─── Records for the exercise ───

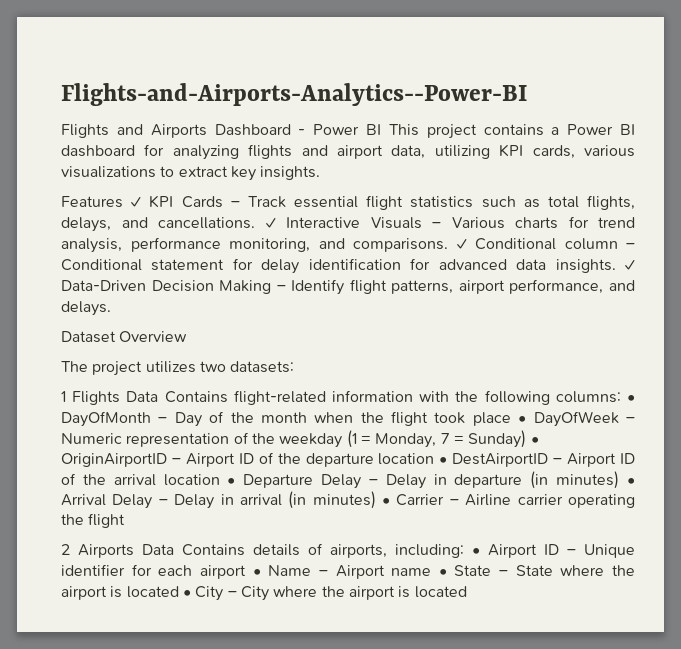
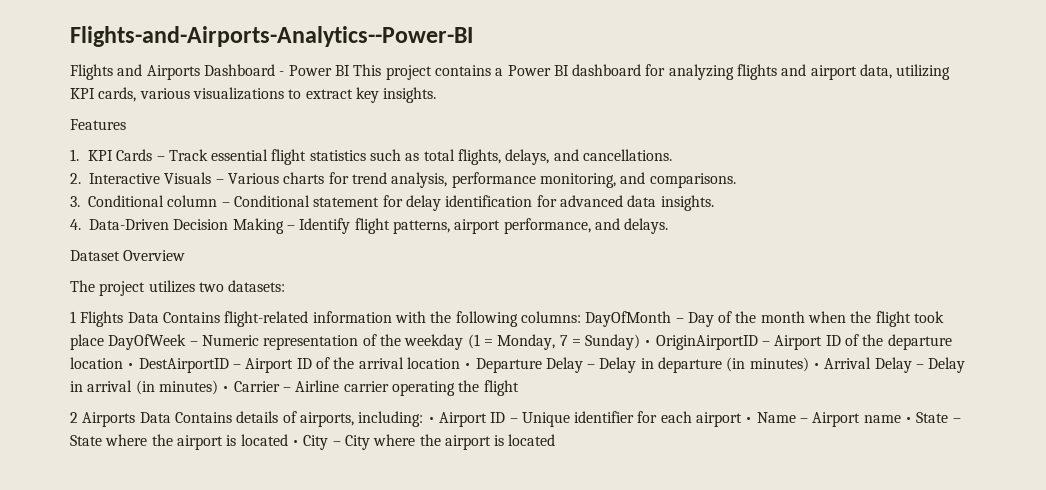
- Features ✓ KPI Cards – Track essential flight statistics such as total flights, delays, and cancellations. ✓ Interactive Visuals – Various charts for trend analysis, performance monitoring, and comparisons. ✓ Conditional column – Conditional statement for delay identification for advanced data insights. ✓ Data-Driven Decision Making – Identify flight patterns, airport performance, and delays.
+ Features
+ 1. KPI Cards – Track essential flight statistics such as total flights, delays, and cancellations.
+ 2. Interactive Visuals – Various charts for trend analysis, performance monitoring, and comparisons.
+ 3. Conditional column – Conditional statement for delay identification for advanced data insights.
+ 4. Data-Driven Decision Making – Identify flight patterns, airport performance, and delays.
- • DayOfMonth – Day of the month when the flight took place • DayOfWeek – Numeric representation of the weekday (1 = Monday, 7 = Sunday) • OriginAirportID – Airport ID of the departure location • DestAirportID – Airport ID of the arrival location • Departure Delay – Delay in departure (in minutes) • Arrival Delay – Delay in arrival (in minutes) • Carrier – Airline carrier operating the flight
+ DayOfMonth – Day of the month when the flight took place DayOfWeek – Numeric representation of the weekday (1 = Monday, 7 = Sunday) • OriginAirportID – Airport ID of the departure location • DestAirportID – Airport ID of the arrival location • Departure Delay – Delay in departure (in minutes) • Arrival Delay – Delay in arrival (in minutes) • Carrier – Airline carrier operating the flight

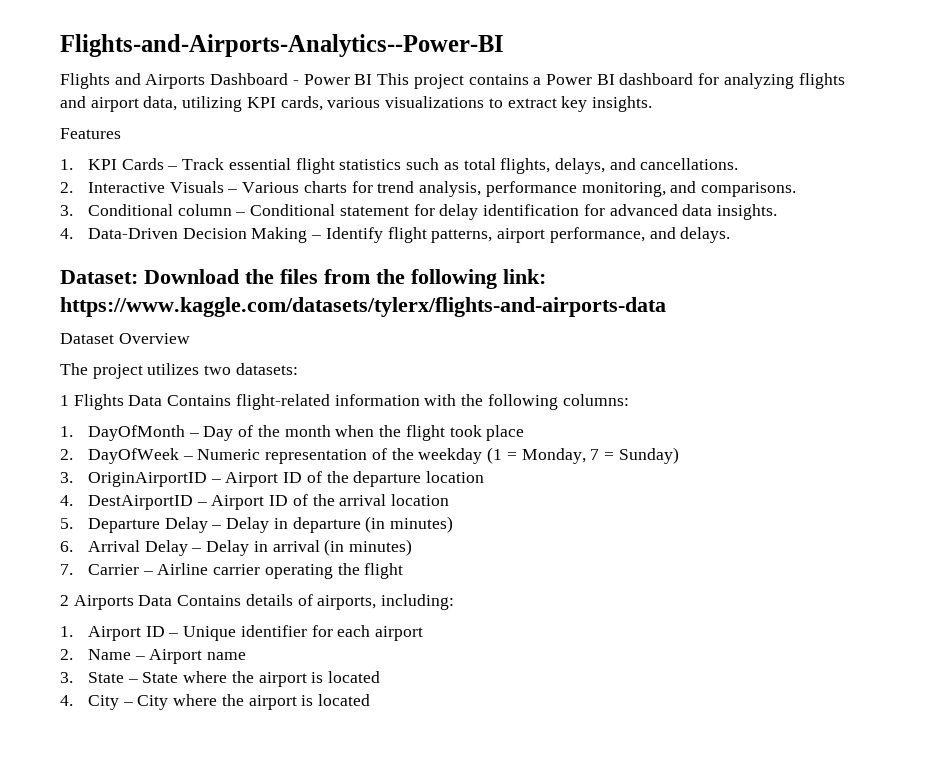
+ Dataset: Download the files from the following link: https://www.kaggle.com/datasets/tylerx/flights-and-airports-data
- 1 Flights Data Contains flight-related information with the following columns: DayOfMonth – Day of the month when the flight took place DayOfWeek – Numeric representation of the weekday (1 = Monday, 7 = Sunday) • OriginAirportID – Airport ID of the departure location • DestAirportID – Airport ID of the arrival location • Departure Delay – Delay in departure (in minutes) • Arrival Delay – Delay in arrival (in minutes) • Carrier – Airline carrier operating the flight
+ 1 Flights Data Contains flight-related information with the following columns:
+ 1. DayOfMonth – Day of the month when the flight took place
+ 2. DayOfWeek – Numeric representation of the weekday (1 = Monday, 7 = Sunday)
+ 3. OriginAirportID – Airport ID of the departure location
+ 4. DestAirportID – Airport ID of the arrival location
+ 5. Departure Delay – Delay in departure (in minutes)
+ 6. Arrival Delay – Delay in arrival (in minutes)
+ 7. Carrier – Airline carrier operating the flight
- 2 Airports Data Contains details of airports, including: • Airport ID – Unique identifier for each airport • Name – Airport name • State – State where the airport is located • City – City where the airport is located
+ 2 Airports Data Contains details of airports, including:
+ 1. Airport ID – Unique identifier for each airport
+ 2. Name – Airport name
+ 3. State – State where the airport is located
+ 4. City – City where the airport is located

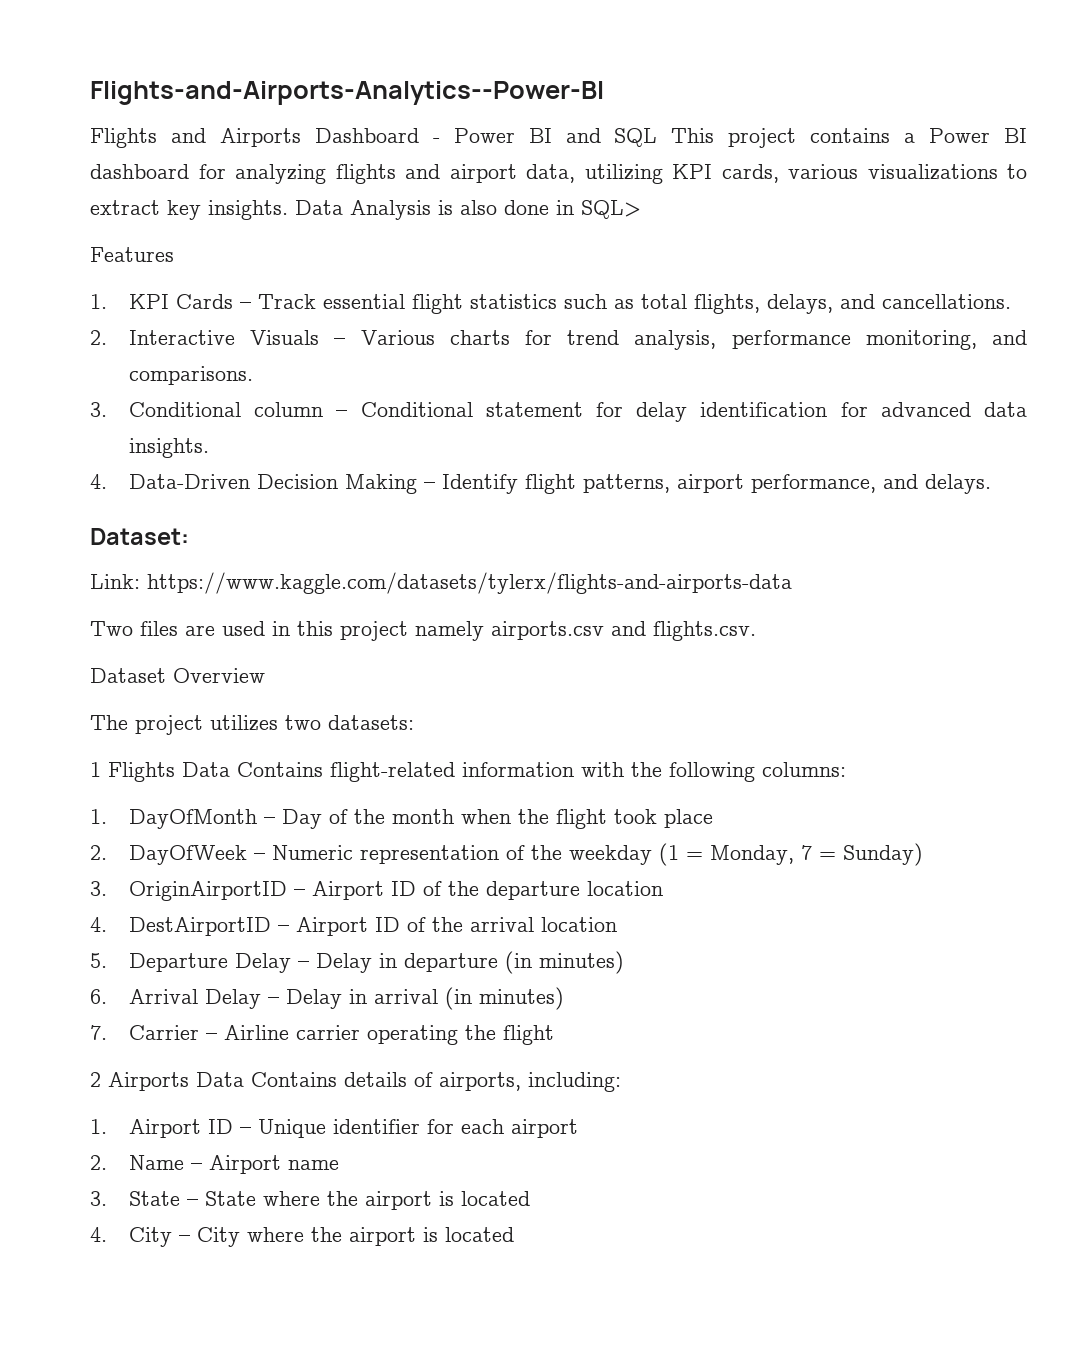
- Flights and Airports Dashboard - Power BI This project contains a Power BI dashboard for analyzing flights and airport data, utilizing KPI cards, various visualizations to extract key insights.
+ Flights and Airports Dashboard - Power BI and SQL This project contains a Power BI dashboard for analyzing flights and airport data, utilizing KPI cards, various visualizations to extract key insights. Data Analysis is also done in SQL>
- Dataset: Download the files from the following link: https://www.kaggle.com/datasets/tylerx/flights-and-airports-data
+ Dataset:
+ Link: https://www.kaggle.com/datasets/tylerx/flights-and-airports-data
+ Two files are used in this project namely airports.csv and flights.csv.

───

What you need to do –
One stretch of the lines above is wanted, from the line that contains "- 2 Airports" through the line that contains "4. City – City". Output it exactly.

Worked solution –
- 2 Airports Data Contains details of airports, including: • Airport ID – Unique identifier for each airport • Name – Airport name • State – State where the airport is located • City – City where the airport is located
+ 2 Airports Data Contains details of airports, including:
+ 1. Airport ID – Unique identifier for each airport
+ 2. Name – Airport name
+ 3. State – State where the airport is located
+ 4. City – City where the airport is located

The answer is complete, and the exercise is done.